Оба теребили пиджак: месье Журден поглаживал подкладку, Вандерпут ощупывал снаружи и провалился пальцем во внушительных размеров дыру.

— Моль в этом году особенно злая, — признал старьевщик. — Хорошо, что американцы позаботились и придумали новое средство, очень помогает…

— Ладно, ладно, — нетерпеливо перебил его Вандерпут. — Маленькая дырочка, ничего страшного. А как, позвольте спросить, звали этого господина?

— Жестар-Фелюш, — ответил лавочник, словно делясь секретом. — Из прекрасной семьи. Вы, должно быть, слышали. Но с дырочкой, так что…

Он отнял у Вандерпута пиджак, смотал его в комок и бросил на пол.

— Позвольте, позвольте! — запротестовал Вандерпут.

Он нагнулся, поднял пиджак, повесил его на согнутую руку, а другой бережно расправил складки. Это было начало настоящей дружбы. Вандерпут надел пиджак и встал перед зеркалом. Вид у жестар-фелюша был изрядно потрепанный. Мало того, он был тесноват и местами лоснился.

— Он вышел в отставку всего два месяца назад, — сказал Журден, — и переехал со всей семьей в Ниццу. У них там имение. Тридцать гектаров. Заросли мимозы.

— И дети есть?

— Дочь, замужем за лионским промышленником. У него шелковая фабрика. Огромное состояние.

Вандерпут все еще колебался, а Журден посматривал на него с кривой ухмылкой и нервно ломал свои длинные костлявые пальцы. Вдруг он подскочил к жестар-фелюшу и стал озабоченно ощупывать карманы.

— Я вот что подумал, — сказал он. — Месье Жестар-Фелюш, кажется, забыл в карманах какие-то мелочи: мундштук или зубочистку из слоновой кости.

Вандерпут живо зажал ладонями карманы:

— Оставьте, потом разберемся!

— Нет, позвольте мне все же…

— Оставьте, я сказал! — огрызнулся Вандерпут и сделал шаг назад, обороняя карманы. — И вообще, я беру этот пиджак.

— Ну, как вам будет угодно, — сказал Журден. — По-моему, там даже какой-то брелок завалялся — с замочком и ключиком на цепочке, личная вещица, единственная в своем роде, все равно что медальон… Так вам завернуть?

— Нет-нет, я пойду прямо в нем, — поспешно сказал Вандерпут, и голос его дрогнул от волнения.

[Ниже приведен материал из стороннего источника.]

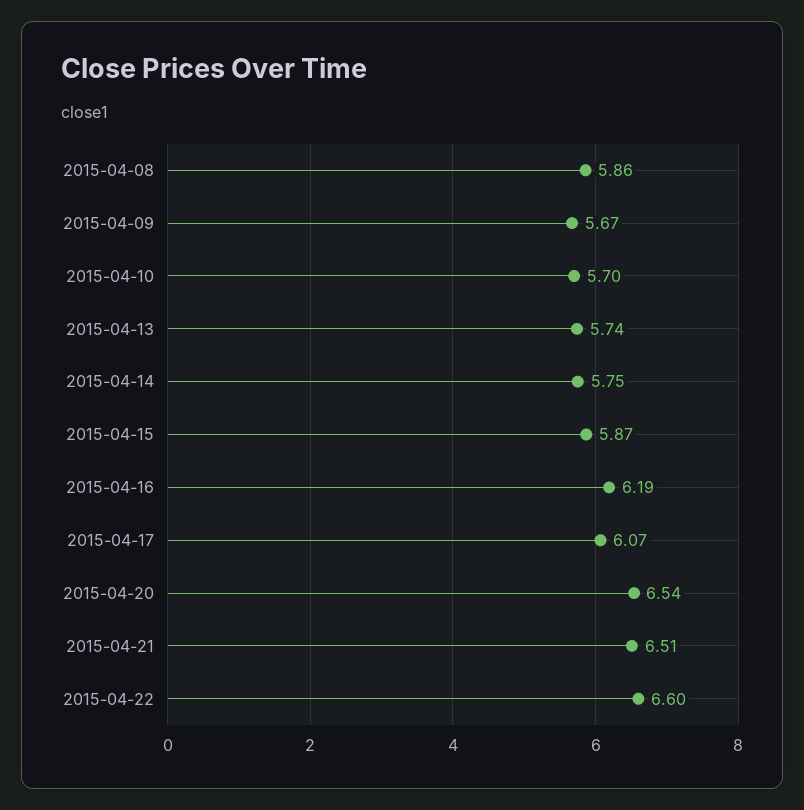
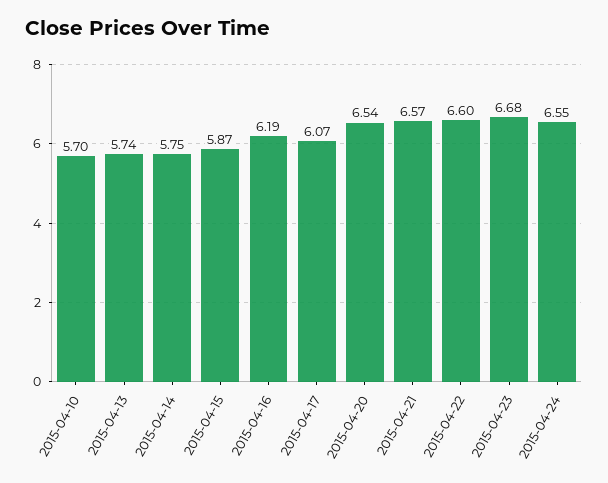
2015-04-08: 5.86 -> none
2015-04-09: 5.67 -> none
2015-04-21: 6.51 -> 6.57
2015-04-23: none -> 6.68
2015-04-24: none -> 6.55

Он не мешкая расплатился и пошел к выходу, унося на себе свое сокровище. Месье Журден проводил нас до порога и снова, словно моль, зарылся в ветошь. У меня были дела неподалеку, так что мы с Вандерпутом разошлись в разные стороны. Чуть отойдя, я обернулся: старик удалялся быстрыми шажками, одной рукой поглаживал рукав жестар-фелюша и, я уверен, разговаривал с ним.

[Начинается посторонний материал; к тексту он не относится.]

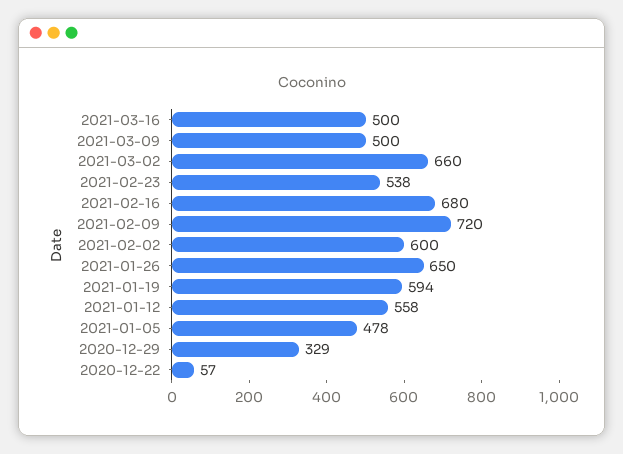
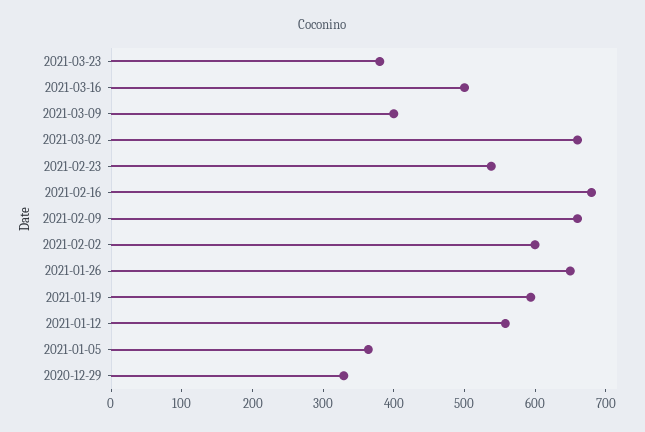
2021-03-09: 500 -> 400
2021-02-09: 720 -> 660
2021-01-05: 478 -> 360
2020-12-22: 57 -> none
2021-03-23: none -> 380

Случалось, какой-нибудь молодой пижон, которому срочно понадобились деньги или не повезло в делах, стырит в баре или в раздевалке что плохо лежит и принесет добычу Вандерпуту. Но тот больше всего на свете боялся быть замешанным в «грязные», как он презрительно говорил, дела и скупать краденое отказывался наотрез. Однако если это было что-то из личных вещей — пальто, сумочка, пара перчаток, — пылу у него сразу убавлялось, и, вяло, только для порядка, поворчав, он сначала примеривался к такому предмету, а потом вцеплялся в него и уносил к себе на вечное хранение. Мало-помалу его комната превратилась в барахолку: груды пальто на спинках стульев, повсюду множество шляп, сутулых пиджаков и пустых перчаток. Вещи располагались вокруг кровати, словно, обступив, разглядывали ее, и все это наводило на мысль об огромном скопище людей-невидимок, которых эти предметы одежды карикатурно воплощали. Мне каждый раз становилось тут не по себе и хотелось поскорее уйти. Я озирал всю эту большую барахолку, эти окружившие кровать Вандерпута шляпы, пиджаки и пальто и думал: должно быть, старику очень одиноко, он тоскует по людям. Он вызывал у меня смешанное чувство смутной жалости и непреодолимого отвращения. Я часто видел его во сне. Один раз в виде крысы. Он сидел в углу на груде тряпья и смотрел на меня, подрагивая усами.